Harries began making television appearances in August 1988 on Terry Wogan's chat show, Wogan. The then ten-year-old demonstrated a good knowledge of antiques, and appeared on other shows including After Dark and The Oprah Winfrey Show. At 13, she wrote an antique guide, Rags to Riches.

In 2004, after Harries had undergone gender reassignment surgery, Channel 4 broadcast a documentary Little Lady Fauntleroy, fronted by actor Keith Allen in which Allen interviewed the Harries family. The documentary aimed to make a mockery of the Harries family, however revealed that they had falsified and exaggerated some of their claims, notably that the counsellor who looked after Harries during her sex change operation was named Lesley Stewart, which was revealed to be an alias of Kaye Harries, her own mother. They were also accused of faking their qualifications, doctorates in metaphysics and counselling degrees, that had been issued by the Cardiff College of Humanistic Studies, located at Tudor Cottage, their own house. The documentary was released on DVD on 4 July 2005. In October 2006, Harries appeared in the Channel 5 television series Trust Me – I'm a Beauty Therapist, which was filmed on location in a beauty therapist's in Swansea, Wales. In November 2008, Harries was featured as a cover girl in the specialist lifestyle magazine Transliving. In 2010, Harries starred in a Showcase TV series Lauren Harries: Working 9-5, in which she spent five days working different jobs.

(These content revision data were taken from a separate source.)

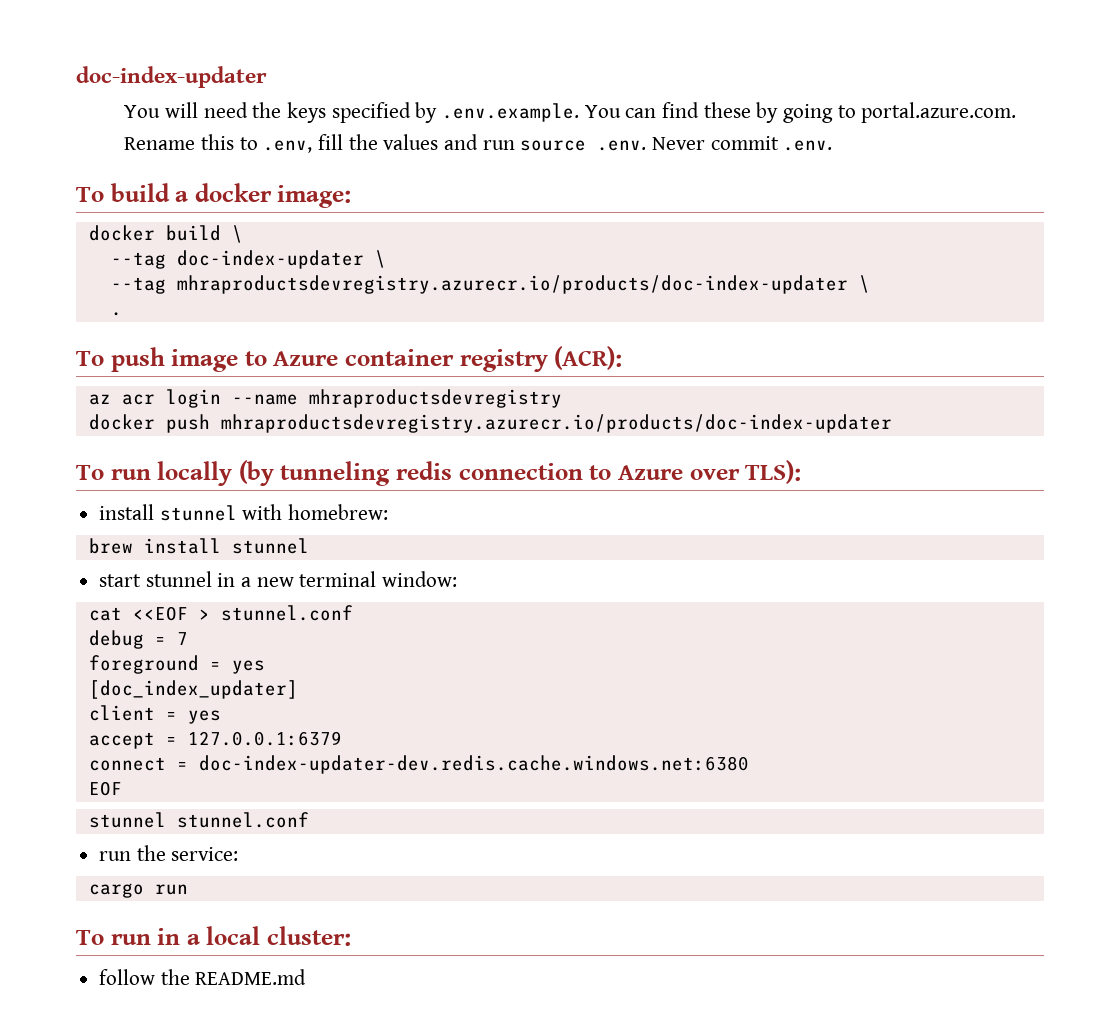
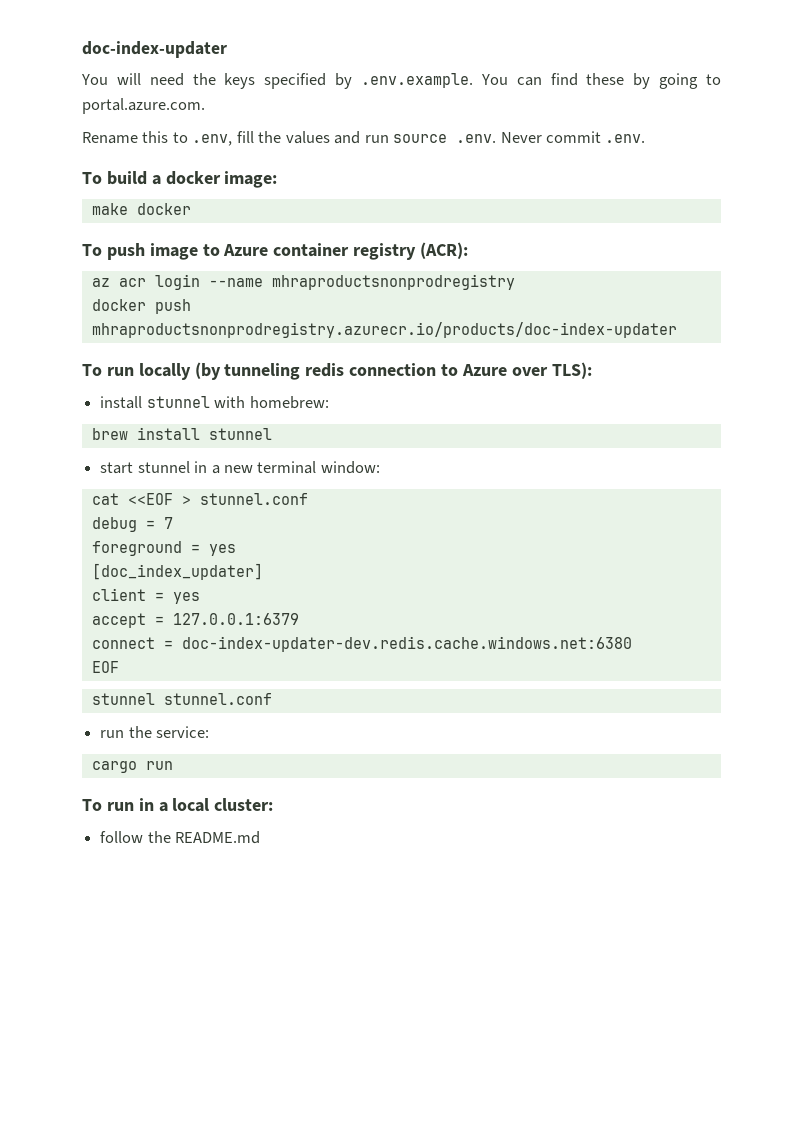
- docker build \
- --tag doc-index-updater \
- --tag mhraproductsdevregistry.azurecr.io/products/doc-index-updater \
- .
+ make docker
- az acr login --name mhraproductsdevregistry
+ az acr login --name mhraproductsnonprodregistry
- docker push mhraproductsdevregistry.azurecr.io/products/doc-index-updater
+ docker push mhraproductsnonprodregistry.azurecr.io/products/doc-index-updater

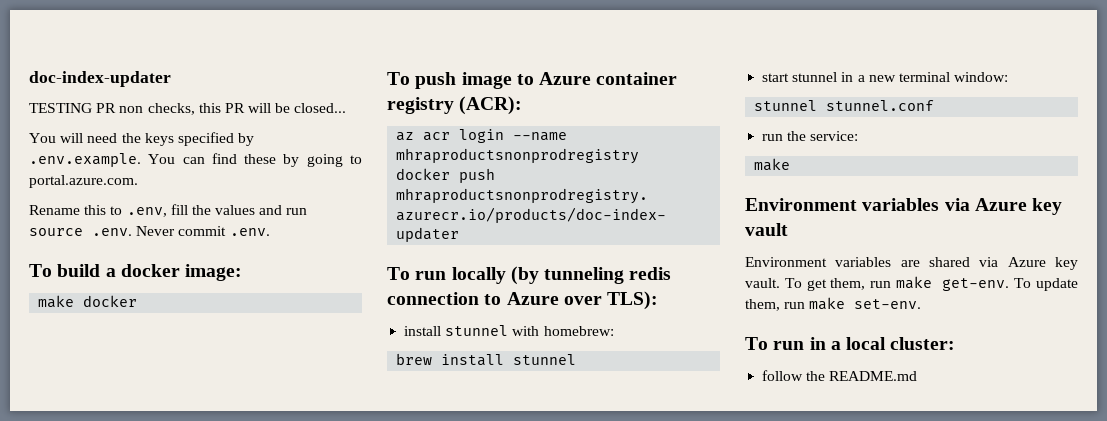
+ TESTING PR non checks, this PR will be closed...
- cat <<EOF > stunnel.conf
- debug = 7
- foreground = yes
- [doc_index_updater]
- client = yes
- accept = 127.0.0.1:6379
- connect = doc-index-updater-dev.redis.cache.windows.net:6380
- EOF
  run the service:
- cargo run
+ make
+ Environment variables via Azure key vault
+ Environment variables are shared via Azure key vault. To get them, run make get-env. To update them, run make set-env.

In August 2013, Harries became a housemate on the twelfth series of Celebrity Big Brother. She finished in third place. In September 2013, she appeared on Celebrity Juice. Her debut single "I Am a Woman" was released in January 2015. Harries released a follow-up single, "All Dressed Up" in May 2015. In March 2018, Harries appeared on The Jeremy Kyle Show alongside Lisa Appleton after the pair fell out whilst on holiday in Benidorm. Her final single, "Upadoo" was released in May 2018. In August 2019, Harries made an appearance on the Channel 4 dating series Naked Attraction, becoming the first celebrity to appear on the series. She was rejected by the contestant, who said that Harries was too old for him. Harries said she felt empowered doing the show and did it to show herself off as a transgender woman. In late 2025, Harries released an autobiography, Becoming Lauren, in collaboration with Edward Payne. Harries is also an artist and sells paintings via her website. In August 2026, Harries made a club appearance at Hot Mess Club in Manchester, performing some of her solo tracks.

==Personal life==
Harries' schooling suffered from the heightened publicity. By the age of 14, Harries suffered depression and agoraphobia, which led to a nervous breakdown and suicide attempt. Media opportunities and resulting business reduced as Harries grew up. In the recession of the early 1990s, the family's businesses failed. One family shop was destroyed by fire, and her father was convicted of insurance fraud. Harries sold some of her collections to assist in the support of the family. Harries then took three GCSEs after home tutoring.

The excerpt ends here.